📡 This antenna changes shape to improve detection and communication

What if you could tune your Wi-Fi antenna by stretching it like a rubber band? This idea doesn't belong to science fiction. MIT researchers have just made it a reality by creating a new kind of antenna, as flexible as chewing gum.

Unlike the rigid metal rods of our good old routers, this innovation relies on an ingenious architecture. It uses "metamaterials"—structures whose properties come not from their composition, but from their carefully calculated geometric shape. By changing this shape, its function changes.


The trick is to build the antenna like a sandwich. In the center, a layer of soft rubber. On each side, a thin conductive layer, applied with a special paint. The whole thing is laser-cut to create a structure that can twist, compress, or stretch without breaking.

An antenna that senses and listens

The benefit is twofold. First, this flexibility allows a single antenna to cover multiple frequency bands. A simple gesture is enough to switch it from 4G to Wi-Fi, for example, without needing multiple electronic components.

Second, and perhaps most surprisingly, this deformation becomes a source of information. By measuring the frequency change caused by stretching, the antenna turns into a sensor. It could, for example, be integrated into the fabric of a t-shirt to measure an athlete's breathing by detecting chest movements, or even be paired with a video game to capture the player's body movements.

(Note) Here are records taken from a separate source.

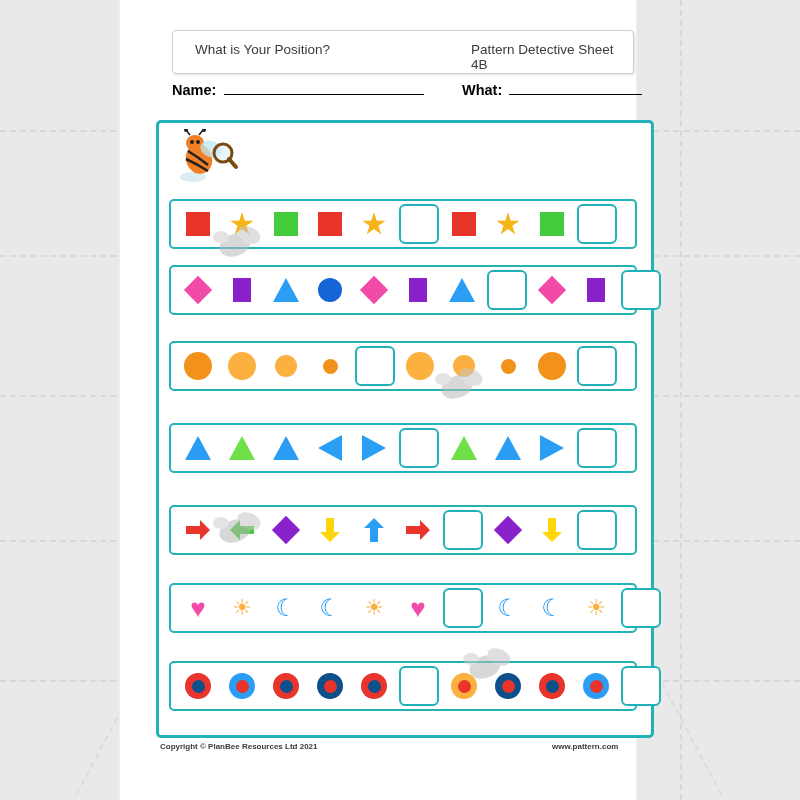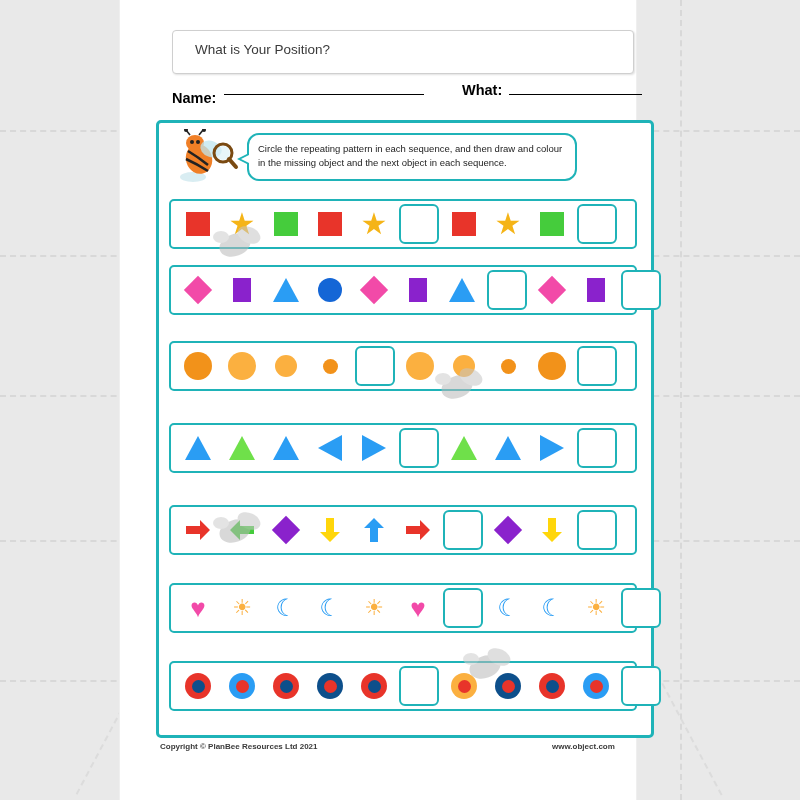"Pattern Detective Sheet 4B" div.header-title-right { html: none -> <div>Pattern Detective Sheet 4B</div> }
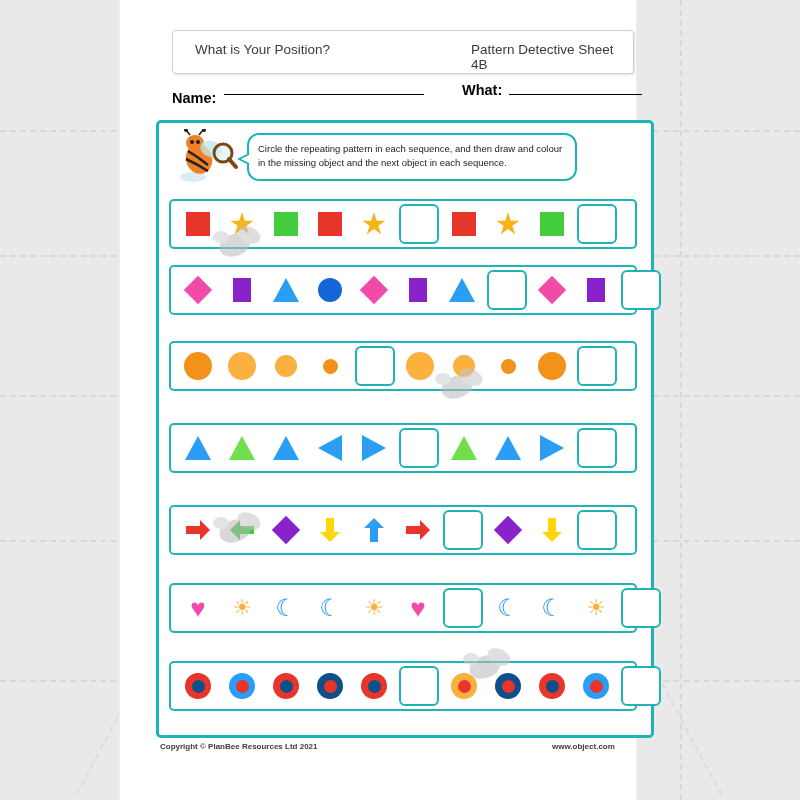"Name:" .namedate .nm { top: 8px -> 0 }
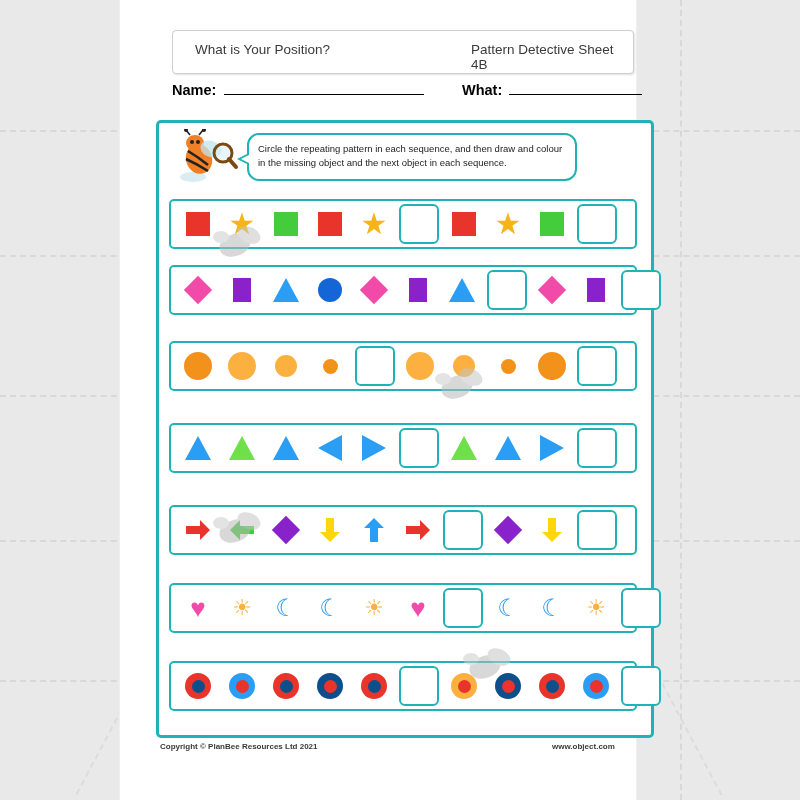"Circle the repeating pattern in" div.speech { html: <div>Circle the repeating pattern in each sequence, and then draw and colour in the missing object and the next object in each sequence.</div> -> none }
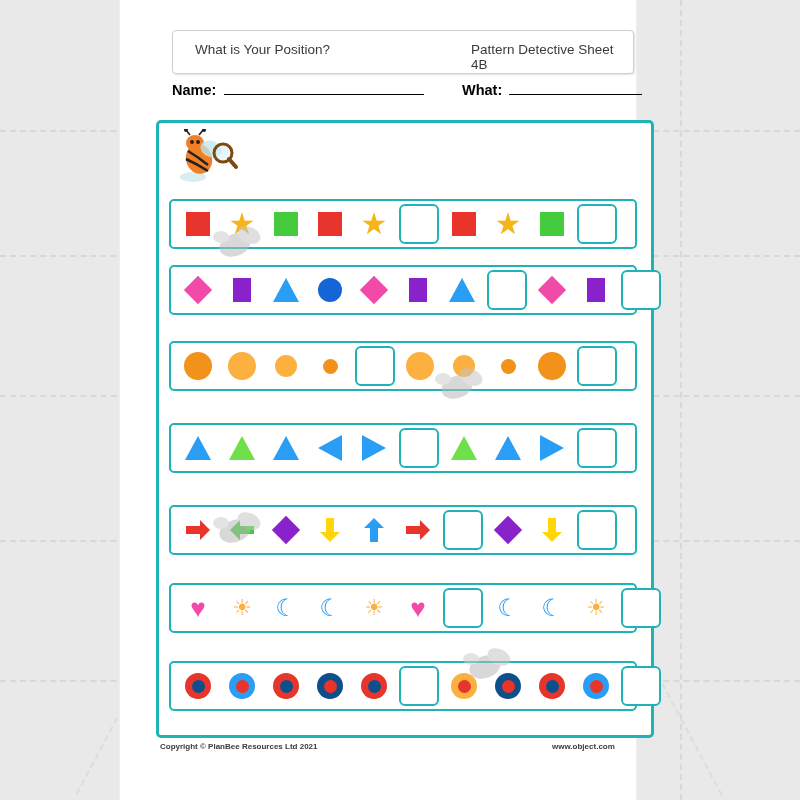"www.object.com" div.footer-right { text: www.object.com -> www.pattern.com }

The applications are vast. One can imagine a headset that switches from "noise cancellation" mode to "transparent conversation" mode just by slightly bending one of its arms. Researchers have successfully tested this.

Prototypes that herald the future

To make this technology accessible, the team also developed simplified design software. Any manufacturer could thus design its own custom antenna and produce it with a simple laser cutter.

Durability is not lacking either. Tests are clear: the prototype withstands more than 10,000 compressions without losing its properties. Essential robustness for integration into our everyday objects.

Tomorrow, these antennas could be woven directly into our smart clothing, or printed on all kinds of surfaces, from the inside of a car to the walls of a smart home, to interact discreetly with our environment.